# LAB: quasi-Newton methods

Author : Alexandre Gramfort, Jair Montoya, Pierre Ablin

The objective of this lab session is to implement:
- Newton method
- DFP
- BFGS
- l-BFGS

And to investigate their behaviors.

You will need to use **line search methods**.

## VERY IMPORTANT

- This work **must be done by pairs of students**.
- **Each** student must send their work **before the 25th of november at 23:59**, using the **moodle platform**.
- This means that **each student in the pair sends the same file**
- On the moodle, in the "Optimization for Data Science" course, you have a "devoir" section called **Rendu TP du 25 novembre 2018**. This is where you submit your jupyter notebook file. 
- The **name of the file must be** constructed as in the next cell

# Gentle reminder: no evaluation if you don't respect this EXACTLY

### How to construct the name of your file

In [1]:
# Change here using YOUR first and last names
fn1 = "David-Stephane"
ln1 = "Belemkoabga"
fn2 = "Quentin"
ln2 = "Puyrazat"

filename = "_".join(map(lambda s: s.strip().lower(), 
                        ["tp_newton", ln1, fn1, "and", ln2, fn2])) + ".ipynb"
print(filename)

tp_newton_belemkoabga_david-stephane_and_puyrazat_quentin.ipynb


# Part 0: Demo using Gradient descent

First import the necessary libraries:

In [2]:
import numpy as np
import matplotlib.pyplot as plt
from scipy import optimize

%matplotlib inline

Now import the necessary function from the optim_utils.py file.

In [7]:
from optim_utils import test_solver

ModuleNotFoundError: No module named 'optim_utils'

You'll only need the `test_solver` function.

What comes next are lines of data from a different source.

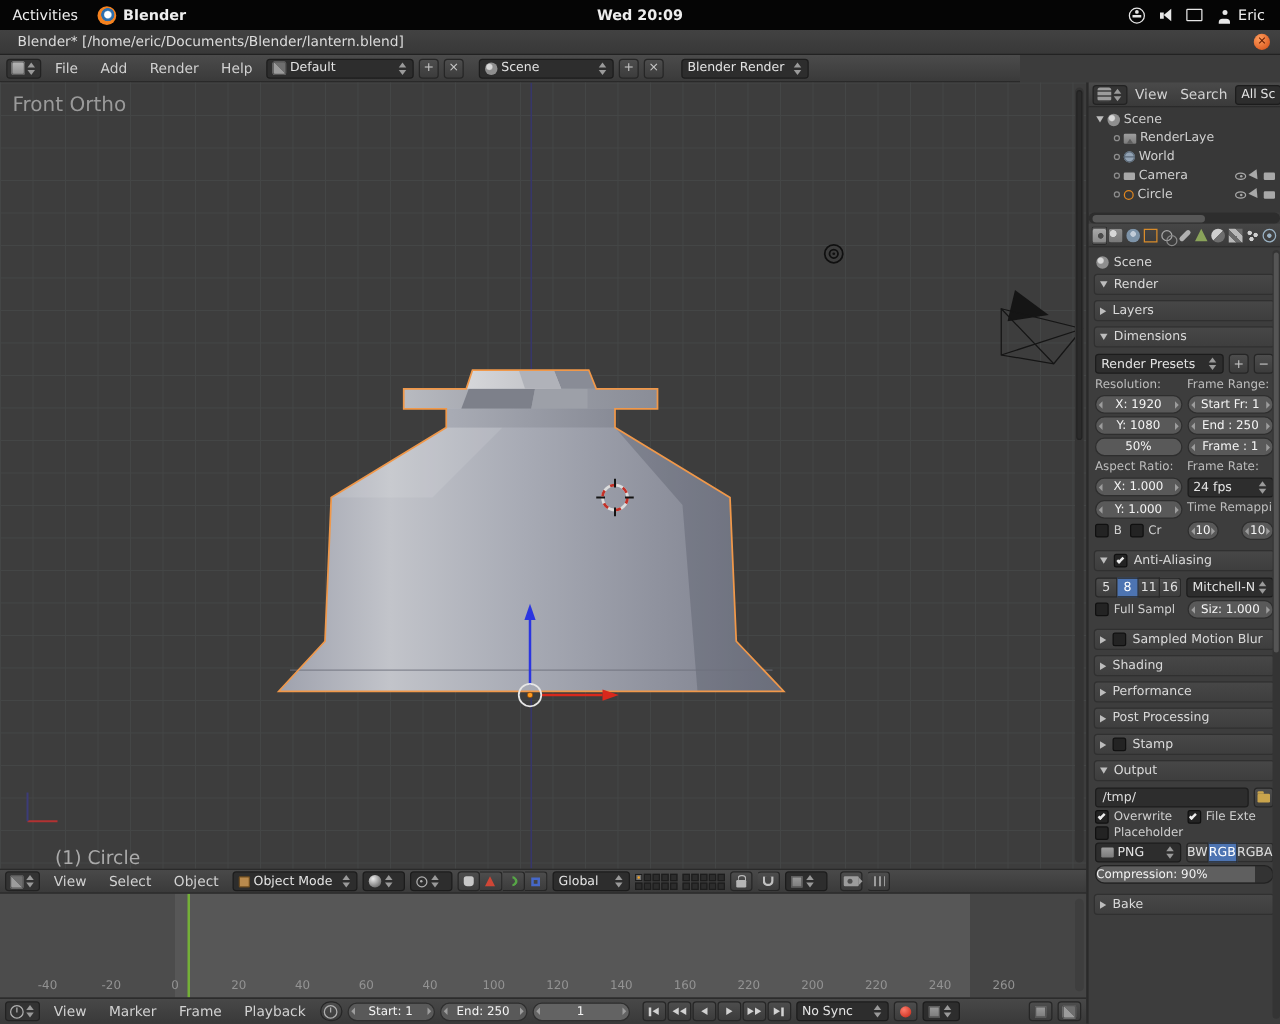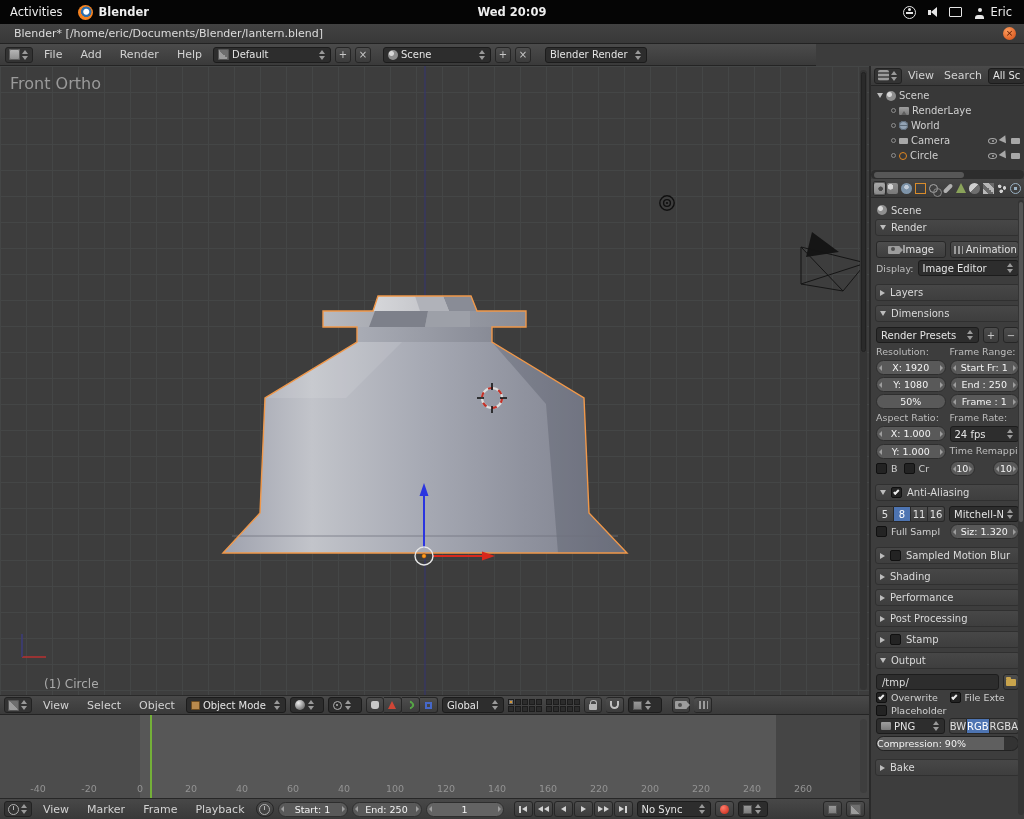--- a/index.html
+++ b/index.html
@@ -50,21 +50,21 @@
 
 .info-header{position:absolute;left:0;top:44px;width:816px;height:22px;display:flex;align-items:center;gap:4px;padding:0 5px;background:linear-gradient(#4b4b4b,#3a3a3a);border-bottom:1px solid #242424}
 .ed-btn{display:flex;align-items:center;gap:2px;background:#333;border:1px solid #222;border-radius:3px;height:16px;padding:0 3px}
 .i-info{width:11px;height:11px;border-radius:2px;background:linear-gradient(#b9b9b9,#8c8c8c);box-shadow:inset 0 0 0 1px #5c5c5c}
 .stats{display:flex;align-items:center;gap:5px;margin-left:14px;color:#b9b9b9;font-size:10.5px;white-space:nowrap}
 .mini-blender{width:13px;height:13px;border-radius:50%;background:radial-gradient(circle at 55% 45%,#fff 0 2px,#2e6fad 3px 4.5px,#f5821f 5px)}
 
 
 .viewport{position:absolute;left:0;top:66px;width:869px;height:629px;background:#3d3d3d;background-image:linear-gradient(#444646 1px,transparent 1px),linear-gradient(90deg,#444646 1px,transparent 1px);background-size:26px 26px;overflow:hidden}
 .vp-label{position:absolute;left:10px;top:8px;color:#9a9a9a;font-size:16px}
-.vp-object{position:absolute;left:44px;top:611px;color:#aaaaaa;font-size:12px}
+.vp-object{position:absolute;left:44px;top:611px;color:#aaaaaa;font-size:15px}
 .vp-scroll{position:absolute;right:2px;top:4px;width:7px;height:620px;background:#343434;border-radius:4px}
 .vp-scroll .thumb{position:absolute;left:1px;top:2px;width:5px;height:280px;background:#2a2a2a;border:1px solid #222;border-radius:3px}
 
 
 .v3d-header{position:absolute;left:0;top:695px;width:869px;height:20px;display:flex;align-items:center;gap:4px;padding:0 4px;background:linear-gradient(#494949,#3a3a3a);border-top:1px solid #2a2a2a;border-bottom:1px solid #242424}
 .i-vgrid{width:11px;height:11px;border-radius:2px;background:linear-gradient(45deg,#9c9c9c 50%,#6e6e6e 50%);box-shadow:inset 0 0 0 1px #555}
 .i-cube{width:9px;height:9px;background:#b98a4d;border:1px solid #6e4d20;border-radius:1px}
 .i-sphere{width:10px;height:10px;border-radius:50%;background:radial-gradient(circle at 35% 30%,#ececec,#8a8a8a 60%,#4f4f4f)}
 .i-pivot{width:9px;height:9px;border:1.5px solid #b0b0b0;border-radius:50%;position:relative}
 .i-pivot:after{content:"";position:absolute;left:2px;top:2px;width:2px;height:2px;border-radius:50%;background:#b0b0b0}
@@ -584,39 +584,20 @@
   <div class="ctx-row">
     <span class="i-scene-ico"></span>
     <span>Scene</span>
   </div>
 
   <div class="panel">
     <div class="phdr">
       <span class="tri-d"></span>
       <span>Render</span>
     </div>
-    <div class="pbody">
-      <div class="row2">
-        <span class="btn">
-          <span class="i-cam"></span>
-          <span>Image</span>
-        </span>
-        <span class="btn">
-          <span class="i-film"></span>
-          <span>Animation</span>
-        </span>
-      </div>
-      <div class="row1">
-        <span class="lab">Display:</span>
-        <span class="dd" style="flex:1">
-          <span class="lbl">Image Editor</span>
-            <span class="caret"></span>
-        </span>
-      </div>
-    </div>
   </div>
 
   <div class="panel">
     <div class="phdr">
       <span class="tri-r"></span>
       <span>Layers</span>
     </div>
   </div>
 
   <div class="panel">
@@ -742,21 +723,21 @@
             <span class="caret"></span>
           </span>
       </div>
       <div class="row2">
         <span class="cbl">
             <span class="cb"></span>
             <span>Full Sampl</span>
           </span>
         <span class="num">
             <span class="na-l"></span>
-            <span class="nv">Siz: 1.320</span>
+            <span class="nv">Siz: 1.000</span>
             <span class="na-r"></span>
           </span>
       </div>
     </div>
   </div>
 
   <div class="panel">
     <div class="phdr">
       <span class="tri-r"></span>
       <span class="cb"></span>

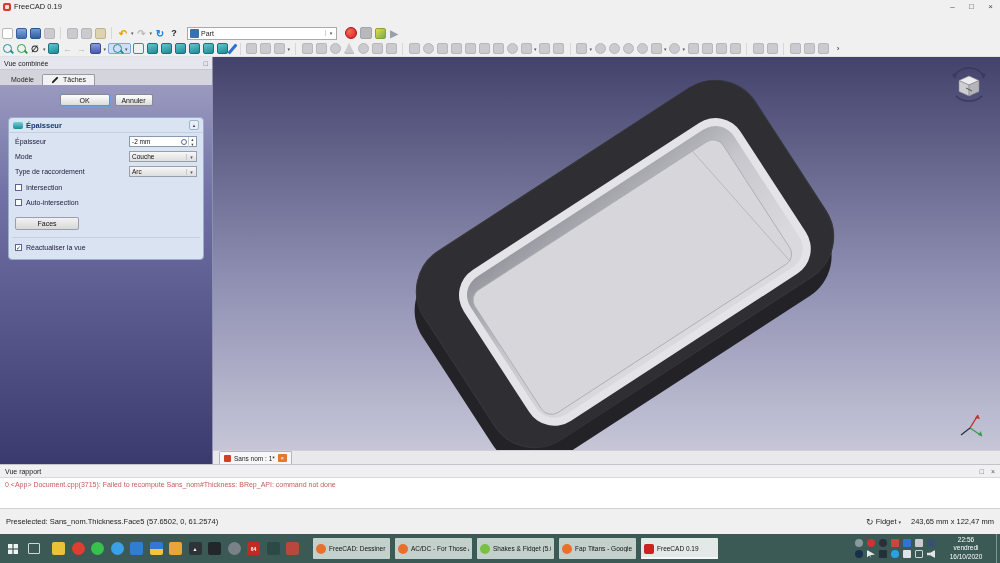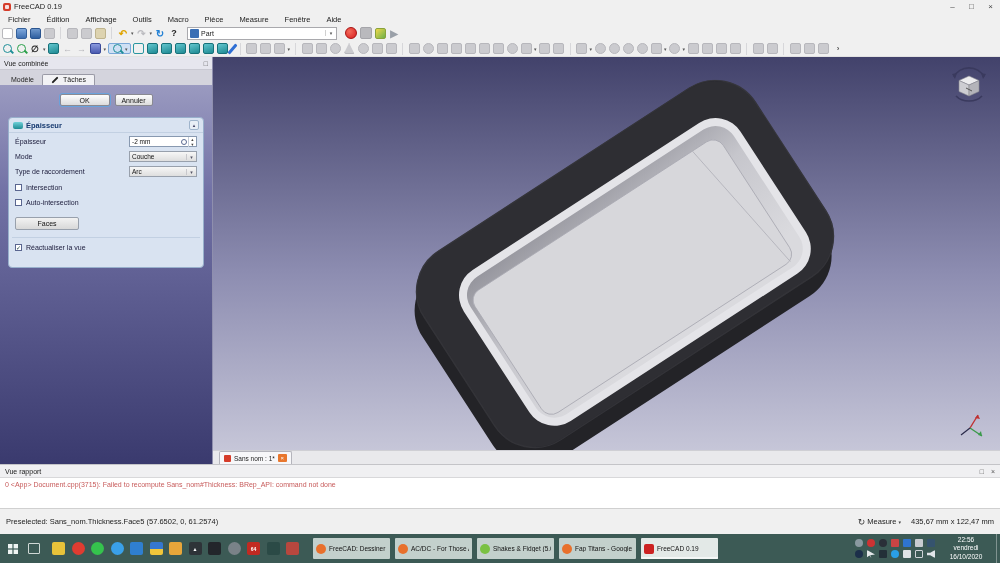--- a/index.html
+++ b/index.html
@@ -57,21 +57,21 @@
                 border-radius:2px 2px 0 0; display:flex; align-items:center; }
   .penico { width:8px; height:2px; background:#222; transform:rotate(-45deg); margin-right:4px; border-radius:1px; }
   .taskarea { position:absolute; top:28px; bottom:0; left:0; right:0;
               background:linear-gradient(#9a9ac0, #7272a6 28%, #3a3a6e 100%); }
   .btnrow { display:flex; justify-content:center; gap:5px; padding-top:9px; }
   .qbtn { height:12px; background:linear-gradient(#fdfdfd,#dcdcdc); border:1px solid #8a8a92;
           border-radius:2px; font-size:7px; color:#111; display:flex; align-items:center;
           justify-content:center; }
   .qbtn.ok { width:50px; outline:1px solid #6aa2dc; }
   .qbtn.cancel { width:38px; }
-  .gbox { margin:11px 8px 0; background:#d9e3f1; border:1px solid #98b0cc; border-radius:4px; padding-bottom:14px; }
+  .gbox { margin:11px 8px 0; background:#d9e3f1; border:1px solid #98b0cc; border-radius:4px; padding-bottom:6px; }
   .gb-head { display:flex; align-items:center; height:15px; padding:0 4px; border-bottom:1px solid #c2d0e2; }
   .thickico { width:10px; height:7px; background:linear-gradient(#6fd0d8,#1e8a93); border-radius:2px; margin-right:3px; }
   .gb-title { font-size:7.5px; font-weight:bold; color:#14386e; flex:1; }
   .gb-colbtn { width:10px; height:10px; border:1px solid #9fb4cc; border-radius:2px; background:#e8eef6;
                font-size:5px; color:#446; display:flex; align-items:center; justify-content:center; }
   .frow { display:flex; align-items:center; height:13px; padding:0 6px; margin-top:2px; font-size:7px; color:#1a1a3a; }
   .frow .lbl { flex:1; }
   .spinput { width:68px; height:11px; background:#fff; border:1px solid #8899b0; display:flex; align-items:center; }
   .spinput .val { flex:1; font-size:6.5px; padding-left:2px; color:#111; }
   .exprico { width:6px; height:6px; border:1px solid #5a6a92; border-radius:50%; margin-right:1px; flex:none;}
@@ -145,31 +145,20 @@
   <div class="titlebar">
     <span class="fc-logo"></span>
     <span>FreeCAD 0.19</span>
     <div class="wctl">
       <span>–</span>
       <span>□</span>
       <span>×</span>
     </div>
   </div>
 
-  <div class="menubar">
-    <span>Fichier</span>
-    <span>Édition</span>
-    <span>Affichage</span>
-    <span>Outils</span>
-    <span>Macro</span>
-    <span>Pièce</span>
-    <span>Measure</span>
-    <span>Fenêtre</span>
-    <span>Aide</span>
-  </div>
 
   <div class="tbar" id="tbar1">
     <span class="i" style="background:#fff;border:1px solid #b8b8bc"></span>
     <span class="i" style="background:linear-gradient(#7fa8dc,#3f6fb0);border:1px solid #35609a"></span>
     <span class="i" style="background:linear-gradient(#6f98cc,#2f5fa0);border:1px solid #2a5590"></span>
     <span class="i gy"></span>
     <span class="sp"></span>
     <span class="i gy"></span>
     <span class="i gy"></span>
     <span class="i" style="background:#ddd3b0;border:1px solid #bfb48e"></span>
@@ -397,24 +386,24 @@
     <div class="rep-body">
       <span>0 &lt;App&gt; Document.cpp(3715): Failed to recompute Sans_nom#Thickness: BRep_API: command not done</span>
     </div>
   </div>
 
   <div id="statusbar">
     <span>Preselected: Sans_nom.Thickness.Face5 (57.6502, 0, 61.2574)</span>
     <div class="sb-right">
       <span class="gest">
         <span class="gico">↻</span>
-        <span>Measure</span>
+        <span>Fidget</span>
         <span class="gcar">▾</span>
       </span>
-      <span>435,67 mm x 122,47 mm</span>
+      <span>243,65 mm x 122,47 mm</span>
     </div>
   </div>
 
   <div id="taskbar">
     <div class="startbtn">
       <svg width="10" height="10" viewBox="0 0 10 10">
         <rect x="0" y="0" width="4.4" height="4.4" fill="#eef4f2"></rect>
         <rect x="5.6" y="0" width="4.4" height="4.4" fill="#eef4f2"></rect>
         <rect x="0" y="5.6" width="4.4" height="4.4" fill="#eef4f2"></rect>
         <rect x="5.6" y="5.6" width="4.4" height="4.4" fill="#eef4f2"></rect>

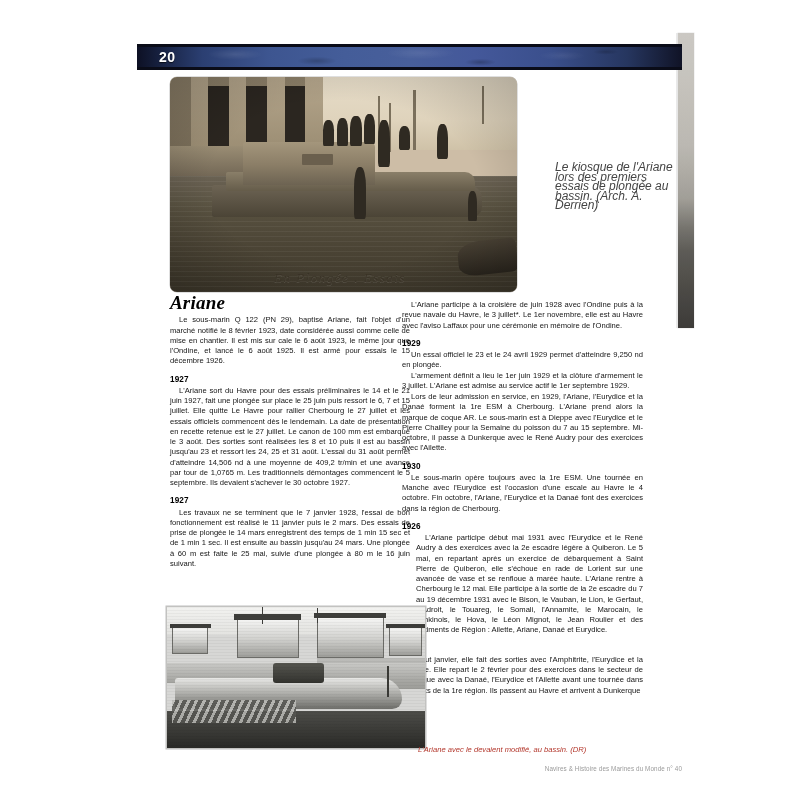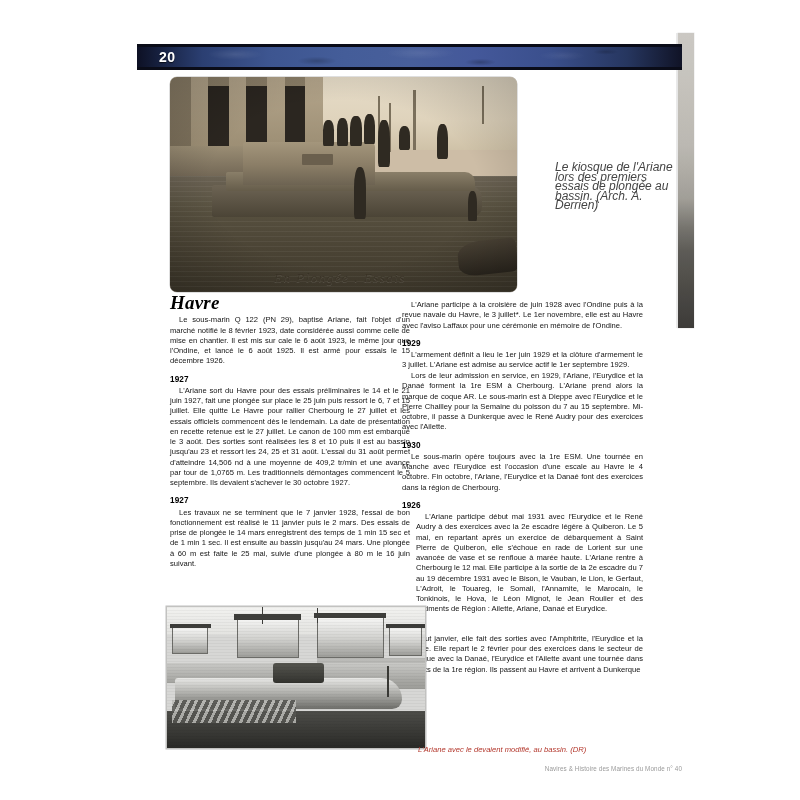--- a/index.html
+++ b/index.html
@@ -401,34 +401,35 @@
     <div class="crew" style="left:86%; top:53%; width:2.6%; height:14%;"></div>
 
     <div class="boat"></div>
     <div class="handwriting">En Plongée . Essais</div>
     <div class="vignette"></div>
   </div>
 
   <div class="caption" id="caption-top">Le kiosque de l'Ariane lors des premiers essais de plongée au bassin. (Arch. A. Derrien)</div>
 
   <div class="col" id="col-left">
-    <div class="section-title">Havre</div>
+    <div class="section-title">Ariane</div>
     <p>Le sous-marin Q 122 (PN 29), baptisé Ariane, fait l'objet d'un marché notifié le 8 février 1923, date considérée aussi comme celle de mise en chantier. Il est mis sur cale le 6 août 1923, le même jour que l'Ondine, et lancé le 6 août 1925. Il est armé pour essais le 15 décembre 1926.</p>
 
     <div class="year">1927</div>
     <p>L'Ariane sort du Havre pour des essais préliminaires le 14 et le 21 juin 1927, fait une plongée sur place le 25 juin puis ressort le 6, 7 et 15 juillet. Elle quitte Le Havre pour rallier Cherbourg le 27 juillet et les essais officiels commencent dès le lendemain. La date de présentation en recette retenue est le 27 juillet. Le canon de 100 mm est embarqué le 3 août. Des sorties sont réalisées les 8 et 10 puis il est au bassin jusqu'au 23 et ressort les 24, 25 et 31 août. L'essai du 31 août permet d'atteindre 14,506 nd à une moyenne de 409,2 tr/min et une avance par tour de 1,0765 m. Les traditionnels démontages commencent le 5 septembre. Ils devaient s'achever le 30 octobre 1927.</p>
 
     <div class="year">1927</div>
     <p>Les travaux ne se terminent que le 7 janvier 1928, l'essai de bon fonctionnement est réalisé le 11 janvier puis le 2 mars. Des essais de prise de plongée le 14 mars enregistrent des temps de 1 min 15 sec et de 1 min 1 sec. Il est ensuite au bassin jusqu'au 24 mars. Une plongée à 60 m est faite le 25 mai, suivie d'une plongée à 80 m le 16 juin suivant.</p>
   </div>
 
   <div class="col" id="col-right">
     <p>L'Ariane participe à la croisière de juin 1928 avec l'Ondine puis à la revue navale du Havre, le 3 juillet*. Le 1er novembre, elle est au Havre avec l'aviso Laffaux pour une cérémonie en mémoire de l'Ondine.</p>
 
     <div class="year">1929</div>
+    <p>Un essai officiel le 23 et le 24 avril 1929 permet d'atteindre 9,250 nd en plongée.</p>
     <p>L'armement définit a lieu le 1er juin 1929 et la clôture d'armement le 3 juillet. L'Ariane est admise au service actif le 1er septembre 1929.</p>
     <p>Lors de leur admission en service, en 1929, l'Ariane, l'Eurydice et la Danaé forment la 1re ESM à Cherbourg. L'Ariane prend alors la marque de coque AR. Le sous-marin est à Dieppe avec l'Eurydice et le Pierre Chailley pour la Semaine du poisson du 7 au 15 septembre. Mi-octobre, il passe à Dunkerque avec le René Audry pour des exercices avec l'Ailette.</p>
 
     <div class="year">1930</div>
     <p>Le sous-marin opère toujours avec la 1re ESM. Une tournée en Manche avec l'Eurydice est l'occasion d'une escale au Havre le 4 octobre. Fin octobre, l'Ariane, l'Eurydice et la Danaé font des exercices dans la région de Cherbourg.</p>
 
     <div class="year">1926</div>
     <p><span class="photo-float"></span><span>L'Ariane participe début mai 1931 avec l'Eurydice et le René Audry à des exercices avec la 2e escadre légère à Quiberon. Le 5 mai, en repartant après un exercice de débarquement à Saint Pierre de Quiberon, elle s'échoue en rade de Lorient sur une avancée de vase et se renfloue à marée haute. L'Ariane rentre à Cherbourg le 12 mai. Elle participe à la sortie de la 2e escadre du 7 au 19 décembre 1931 avec le Bison, le Vauban, le Lion, le Gerfaut, L'Adroit, le Touareg, le Somali, l'Annamite, le Marocain, le Tonkinois, le Hova, le Léon Mignot, le Jean Roulier et des bâtiments de Région : Ailette, Ariane, Danaé et Eurydice.</span></p>
 
     <div class="year">1932</div>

This function expects a function as parameter.

The signature of the function `optimizer` to pass should be the following:

`optimizer(x0, f, f_grad, f_hessian)`

First, an example with a gradient descent.

In [None]:
def gradient_descent(x0, f, f_grad, f_hessian=None):

    default_step = 0.01
    c1 = 0.0001
    c2 = 0.9
    max_iter = 200
    
    # This variable is used to indicate whether or not we want to print
    # monitoring information (iteration counter, function value and norm of the gradient)
    verbose = False

    all_x_k, all_f_k = [], []
    x = x0

    all_x_k.append(x.copy())
    all_f_k.append(f(x))

    for k in range(1, max_iter + 1):

        grad_x = f_grad(x)

        # Compute a step size using a line_search to satisfy the
        # strong Wolfe conditions
        step, _, _, new_f, _, new_grad = optimize.line_search(f, f_grad, x,
                                                              -grad_x, grad_x,
                                                              c1=c1, c2=c2)
        if step is None:
            print("Line search did not converge at iteration %s" % k)
            step = default_step

        x -= step * grad_x

        all_x_k.append(x.copy())
        all_f_k.append(new_f)

        l_inf_norm_grad = np.max(np.abs(new_grad))

        if verbose:
            print('iter: %d, f: %.6g, l_inf_norm(grad): %.6g' %
                  (k, new_f, l_inf_norm_grad))

        if l_inf_norm_grad < 1e-6:
            break

    return np.array(all_x_k), np.array(all_f_k)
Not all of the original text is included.